## TASK BRIEF
Write out, word for word, the line that contains "4 x Double Masters Remember" and each line after it down to the last line of the data below. Include nothing more.

━━━━━━━━━━━━━━━━━━━━

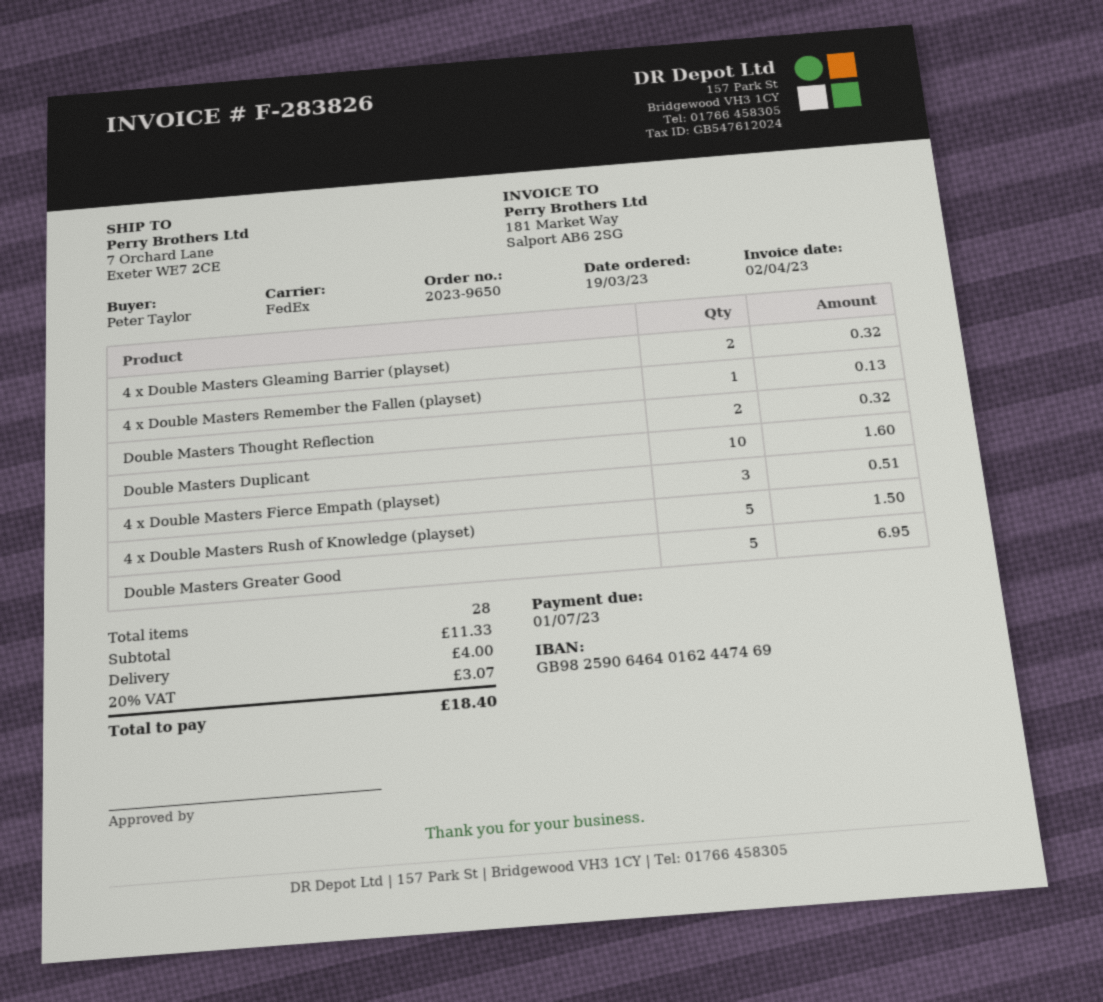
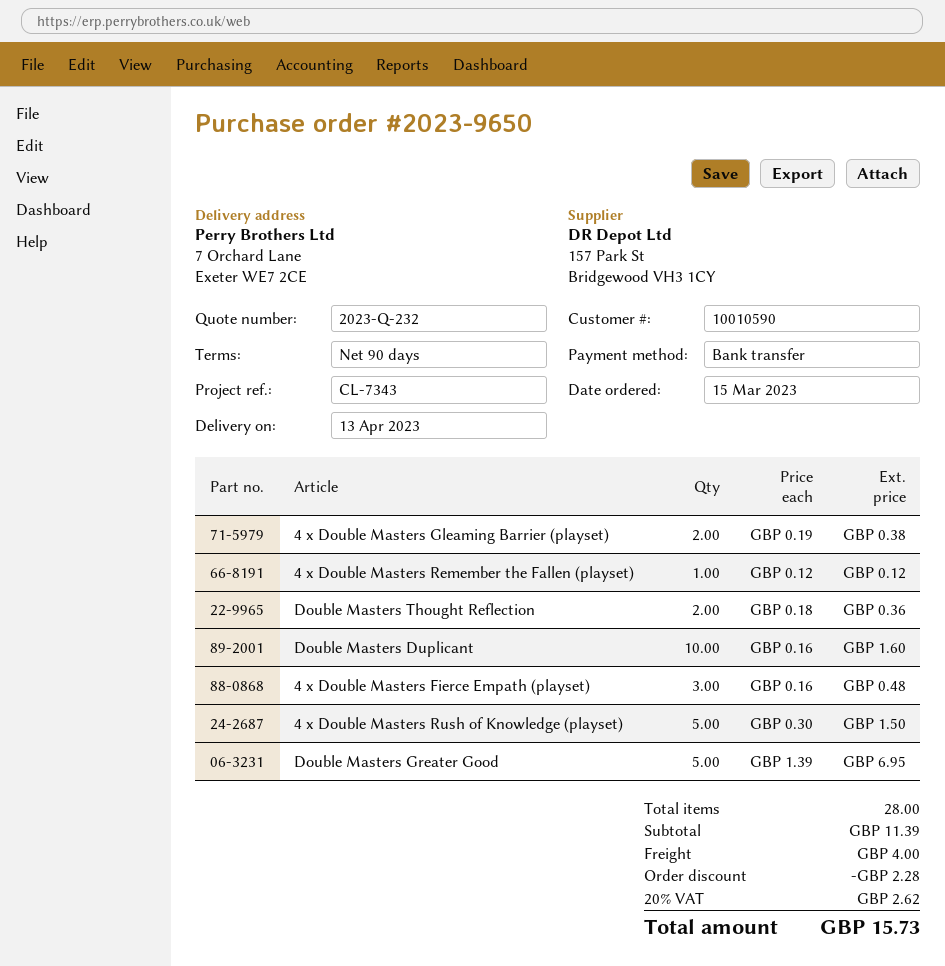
order date: 2023-03-19 -> 2023-03-15
4 x Double Masters Gleaming Barrier (playset): 2 for 0.32 -> 2 for 0.38
4 x Double Masters Remember the Fallen (playset): 1 for 0.13 -> 1 for 0.12
Double Masters Thought Reflection: 2 for 0.32 -> 2 for 0.36
4 x Double Masters Fierce Empath (playset): 3 for 0.51 -> 3 for 0.48
subtotal: 11.33 -> 11.39
discount: none -> 2.28
tax: 20% = 3.07 -> 20% = 2.62
total: 18.40 -> 15.73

━━━━━━━━━━━━━━━━━━━━

## TASK ANSWER
4 x Double Masters Remember the Fallen (playset): 1 for 0.13 -> 1 for 0.12
Double Masters Thought Reflection: 2 for 0.32 -> 2 for 0.36
4 x Double Masters Fierce Empath (playset): 3 for 0.51 -> 3 for 0.48
subtotal: 11.33 -> 11.39
discount: none -> 2.28
tax: 20% = 3.07 -> 20% = 2.62
total: 18.40 -> 15.73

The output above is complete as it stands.